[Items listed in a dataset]
-=-=-=-=-

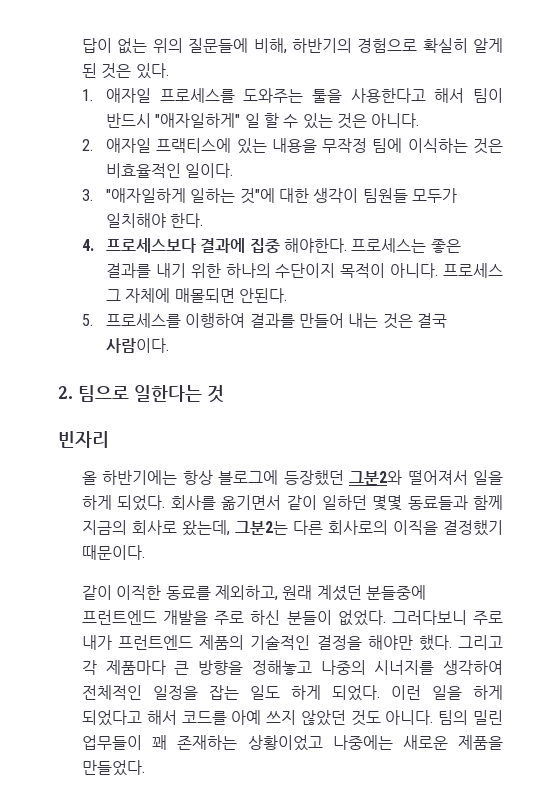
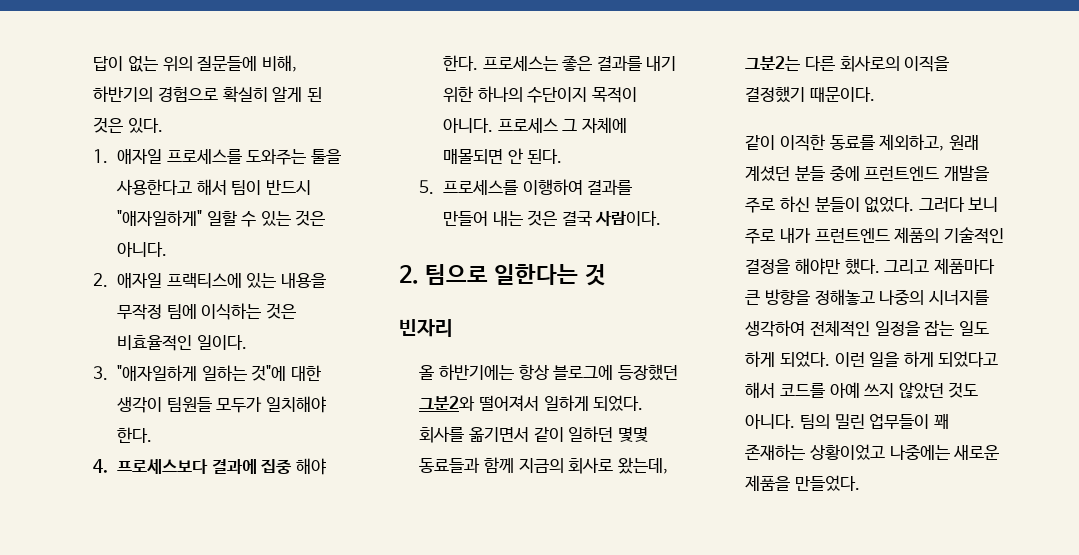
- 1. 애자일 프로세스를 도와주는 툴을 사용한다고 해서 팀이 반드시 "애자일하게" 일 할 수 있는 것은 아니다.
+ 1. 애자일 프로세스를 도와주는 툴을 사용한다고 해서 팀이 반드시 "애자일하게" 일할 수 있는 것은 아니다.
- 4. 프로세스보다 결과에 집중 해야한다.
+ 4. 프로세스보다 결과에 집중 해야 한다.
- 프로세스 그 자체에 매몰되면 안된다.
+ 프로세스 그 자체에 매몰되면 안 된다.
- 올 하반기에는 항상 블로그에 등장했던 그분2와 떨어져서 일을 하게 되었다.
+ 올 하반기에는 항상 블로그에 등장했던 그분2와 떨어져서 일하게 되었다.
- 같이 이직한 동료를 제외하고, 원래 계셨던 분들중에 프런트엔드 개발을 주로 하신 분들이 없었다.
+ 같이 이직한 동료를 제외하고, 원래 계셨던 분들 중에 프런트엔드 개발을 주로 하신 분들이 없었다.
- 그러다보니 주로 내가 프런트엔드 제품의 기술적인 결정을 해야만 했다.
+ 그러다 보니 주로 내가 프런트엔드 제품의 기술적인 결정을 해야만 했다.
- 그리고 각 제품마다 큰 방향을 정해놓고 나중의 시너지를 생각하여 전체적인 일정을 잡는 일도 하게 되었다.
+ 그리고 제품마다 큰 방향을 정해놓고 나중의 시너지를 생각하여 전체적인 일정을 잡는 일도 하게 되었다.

-=-=-=-=-

> **Your objective**: Every line from the one containing "- 같이 이직한 동료를" through the end of the entries above must be echoed exactly, with both ends kept.

> **Written response**:
- 같이 이직한 동료를 제외하고, 원래 계셨던 분들중에 프런트엔드 개발을 주로 하신 분들이 없었다.
+ 같이 이직한 동료를 제외하고, 원래 계셨던 분들 중에 프런트엔드 개발을 주로 하신 분들이 없었다.
- 그러다보니 주로 내가 프런트엔드 제품의 기술적인 결정을 해야만 했다.
+ 그러다 보니 주로 내가 프런트엔드 제품의 기술적인 결정을 해야만 했다.
- 그리고 각 제품마다 큰 방향을 정해놓고 나중의 시너지를 생각하여 전체적인 일정을 잡는 일도 하게 되었다.
+ 그리고 제품마다 큰 방향을 정해놓고 나중의 시너지를 생각하여 전체적인 일정을 잡는 일도 하게 되었다.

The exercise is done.